Races empty in 40 percent of San Mateo County elections 

Halfway through the filing period, candidates for the November elections have applied to fewer than half the open seats on municipal, school and special district boards, according to San Mateo County’s Elections Office.

“These are the contests that voters should really participate in because they affect your day-to-day lives much more than at the state or federal level,” said county Elections Manager David Tom. “But unfortunately, that’s difficult to convey.”

Applicants only have until Aug. 12 to file their candidacy with the county elections office or city clerk, but 40 percent of the races still don’t have a single contestant.

“The future and livelihood of the county depends upon the willingness of responsible leaders who step forward to offer themselves in service to the public,” chief Elections Officer Mark Church stated in a news release this month.

Many applicants will wait until the last minute to file, Tom said, but due to a lack of candidates, a number of elections will never make it to the ballot. Races in which there are fewer or the same number of candidates as open seats will not appear on the ballot, according to election code. Such uncontested seats are filled by the governing board.

For instance, not a single candidate yet seeks to serve on the West Bay Sanitary District, which has three vacancies. The district, which has oversight on sewer lines for Atherton, East Palo Alto, Menlo Park, Portola Valley, Redwood City and Woodside, was recently sued by the nonprofit environmental group Baykeeper for causing sewage spills by failing to keep up its pipes.

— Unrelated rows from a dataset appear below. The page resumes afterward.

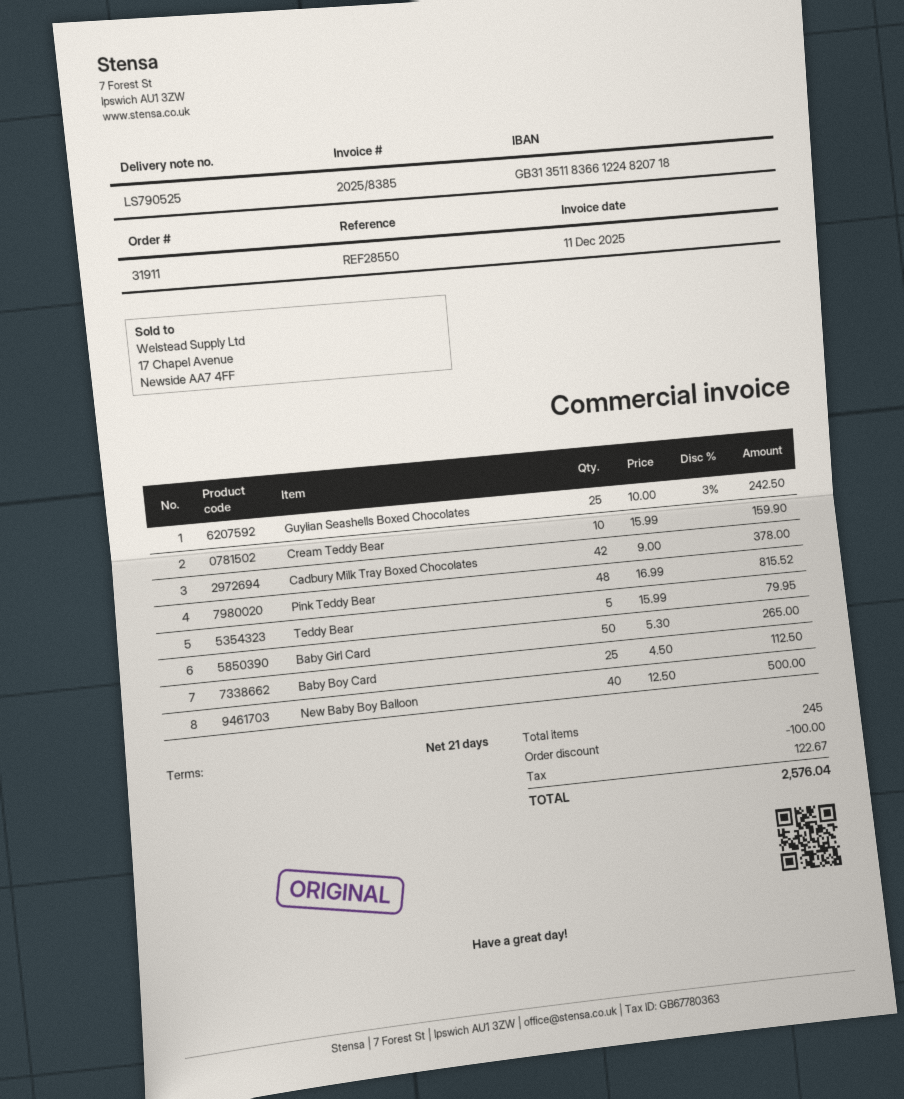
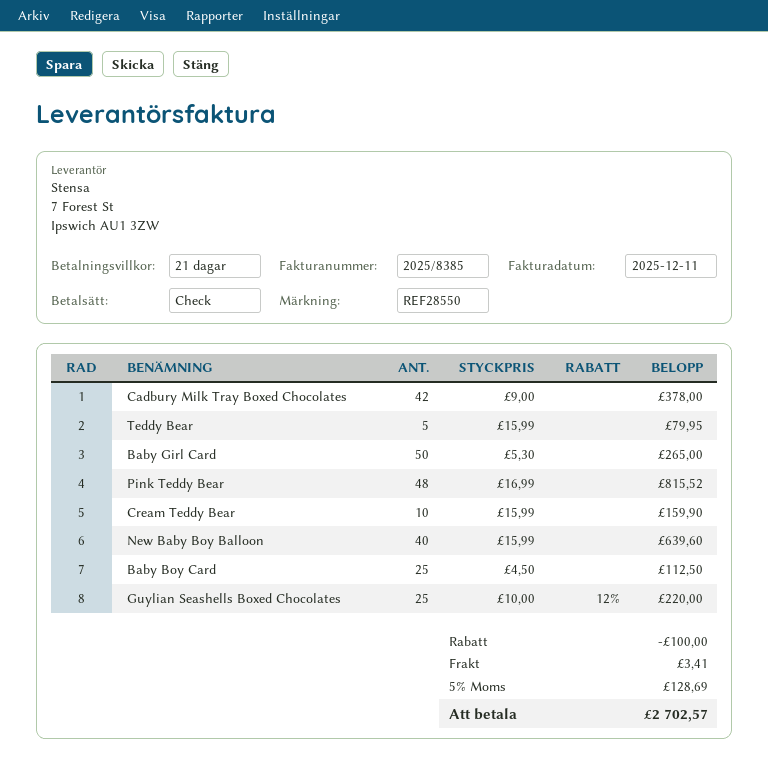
Guylian Seashells Boxed Chocolates: 25 x 10.00 - 3% = 242.50 -> 25 x 10.00 - 12% = 220.00
New Baby Boy Balloon: 40 x 12.50 = 500.00 -> 40 x 15.99 = 639.60
shipping: none -> 3.41
tax: 122.67 -> 128.69
total: 2576.04 -> 2702.57

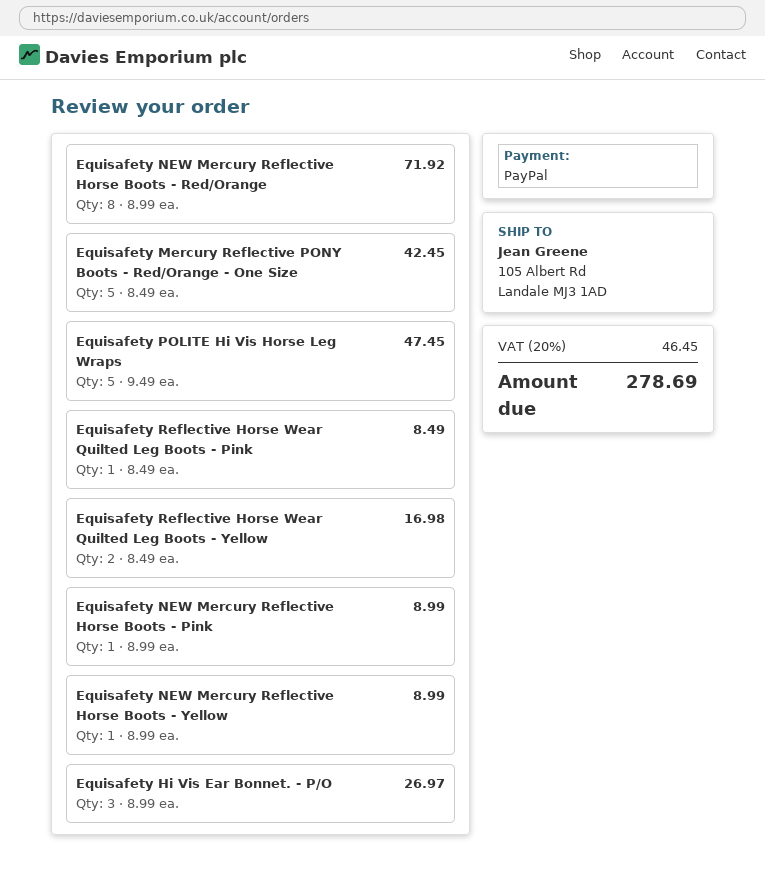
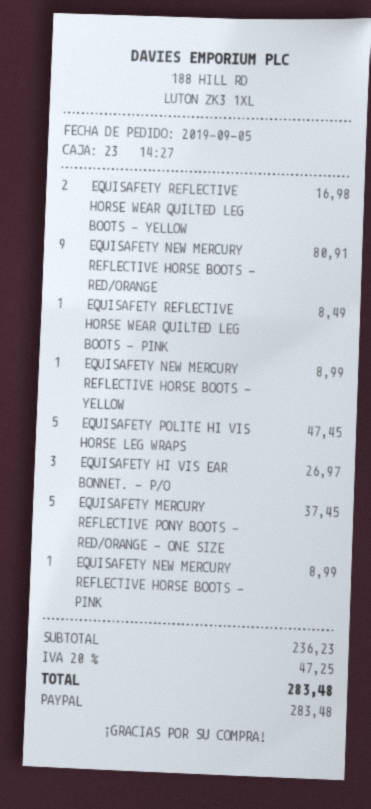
Equisafety NEW Mercury Reflective Horse Boots - Red/Orange: 8 for 71.92 -> 9 for 80.91
Equisafety Mercury Reflective PONY Boots - Red/Orange - One Size: 5 for 42.45 -> 5 for 37.45
tax: 20% = 46.45 -> 20% = 47.25
total: 278.69 -> 283.48

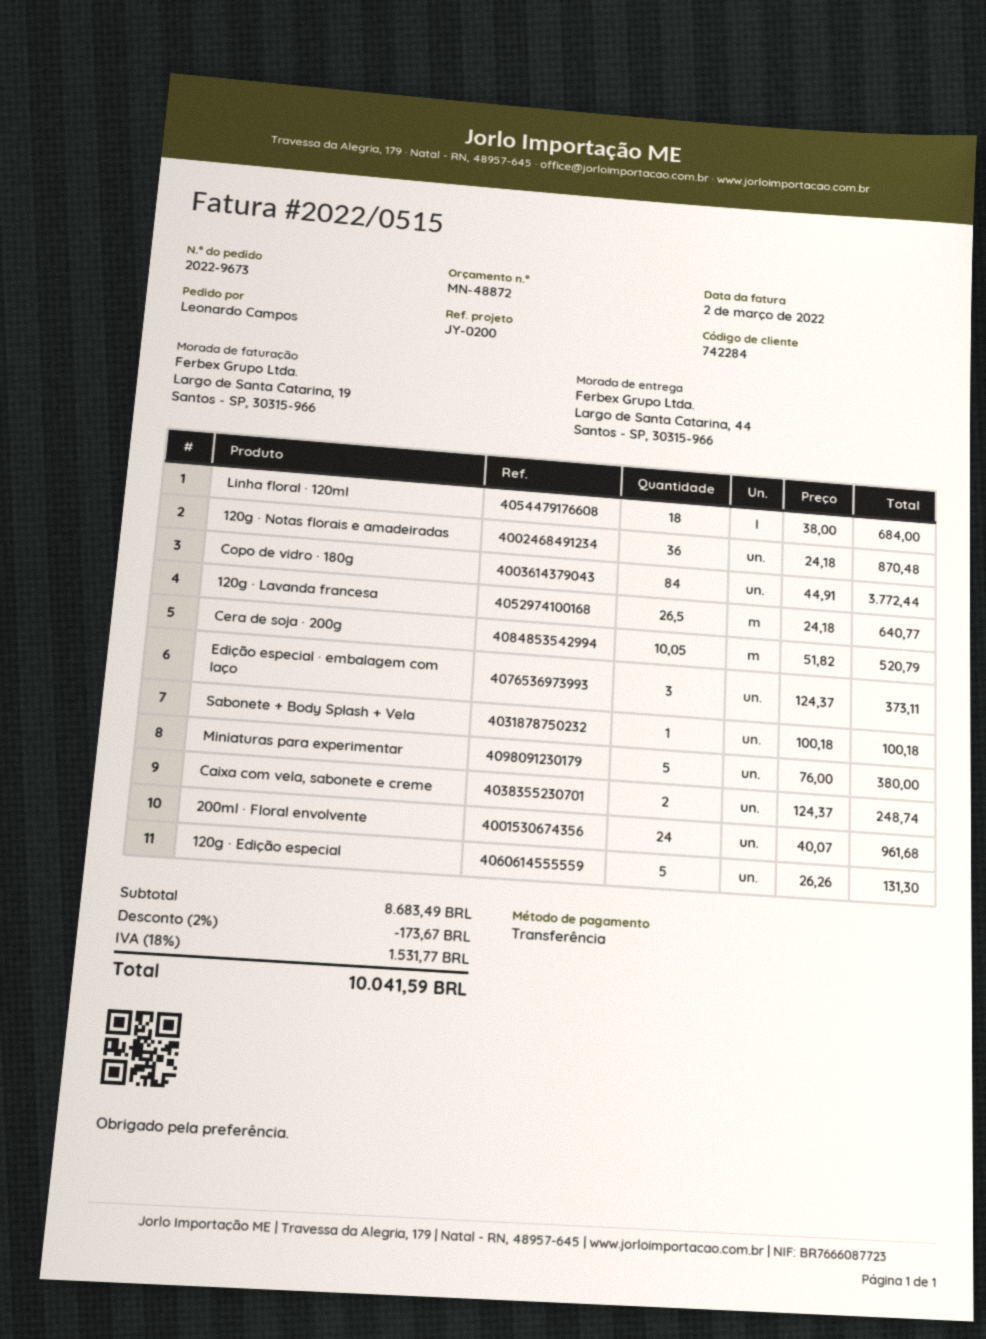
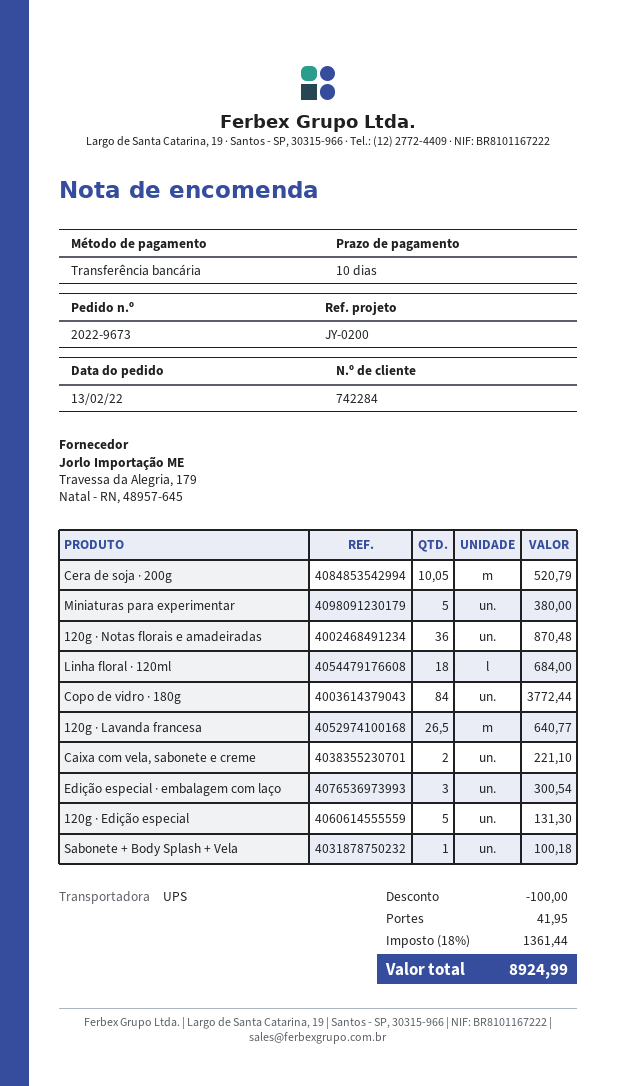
Edição especial · embalagem com laço: 3 for 373.11 -> 3 for 300.54
Caixa com vela, sabonete e creme: 2 for 248.74 -> 2 for 221.10
200ml · Floral envolvente: 24 for 961.68 -> none
discount: 173.67 -> 100.00
shipping: none -> 41.95
tax: 18% = 1531.77 -> 18% = 1361.44
total: 10041.59 -> 8924.99

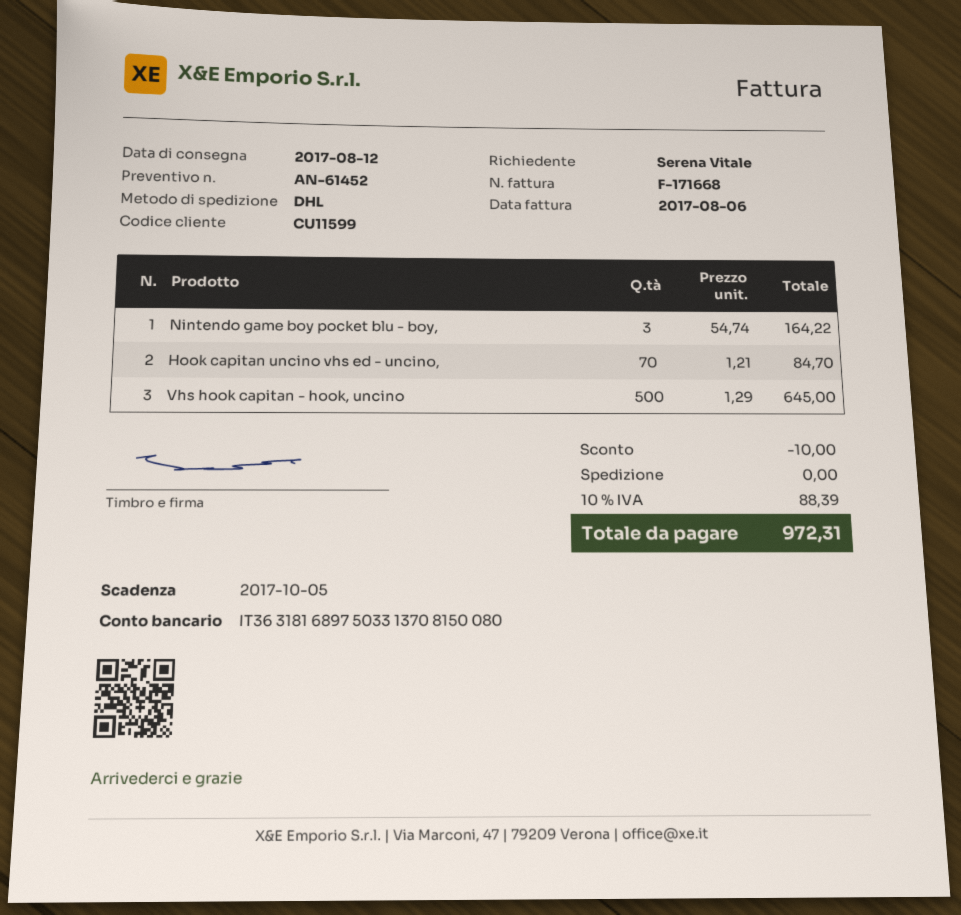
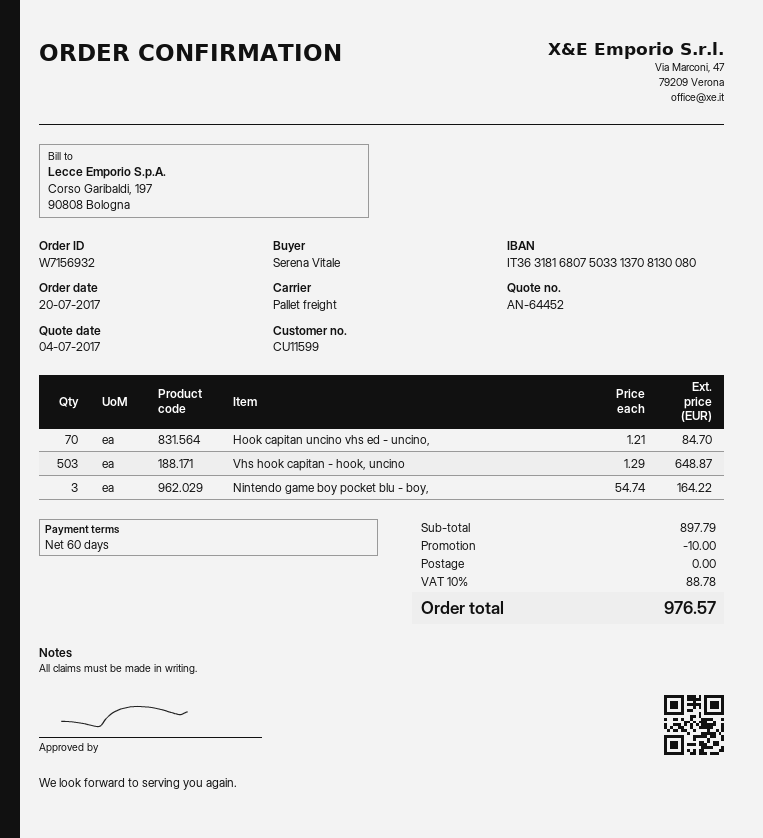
quote number: AN-61452 -> AN-64452
bank account: IT3631816897503313708150080 -> IT3631816807503313708130080
shipping method: DHL -> pallet freight
Vhs hook capitan - hook, uncino: 500 x 1.29 = 645.00 -> 503 x 1.29 = 648.87
tax: 10% = 88.39 -> 10% = 88.78
total: 972.31 -> 976.57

“Unfortunately, public service is not always something that people think about,” Tom said. “It’s very noble, but … it’s a lot of work.”

Lack of interest in local races may also have to do with money.

Most of the open positions are paid, but not all, and compensation is a matter of ongoing debate, Tom said.

So far, not a single candidate has applied for any of the three unpaid seats opening up on the Midcoast Community Council, which represents some 12,000 people in the unincorporated coast and forests between Half Moon Bay and Pacifica.

The 20-year-old group is considering placing ads and contacting local media to advertise the position, Midcoast board Chair Len Erickson said.

Erickson, who spends “five-plus hours a week” doing council work, said his group is important, and cited its recent success in switching the area’s public-access TV provider as evidence.

Steve Okamoto has already filed his application to run for City Council in Foster City — an unpaid position.

He’s doing it, he says, because he loves the city — where he has lived for 33 years — and thinks his background in business and finance could be of help to the council.

Okamoto, who retires in September from his 10-year position as a fundraiser for the American Cancer Society, has volunteered as a Little League umpire for 22 years, served as chairman of the Parks and Recreation Committee and attended every budget study session in the past year.

“That’s just the way I am,” he said. “I want to give back.”

November numbers

San Mateo County municipal, school and special district elections as of July 28:

Open seats: 107
Candidates: 50
Races without candidates: 19
Races with candidates: 28
Races with candidates, but fewer candidates than open seats: 17
Incumbents who have applied to run: 30
Candidates with complete applications: 28
Candidates with incomplete applications: 22
Who can run: Anyone who lives in the district or city holding an election. There is no cost to be a candidate.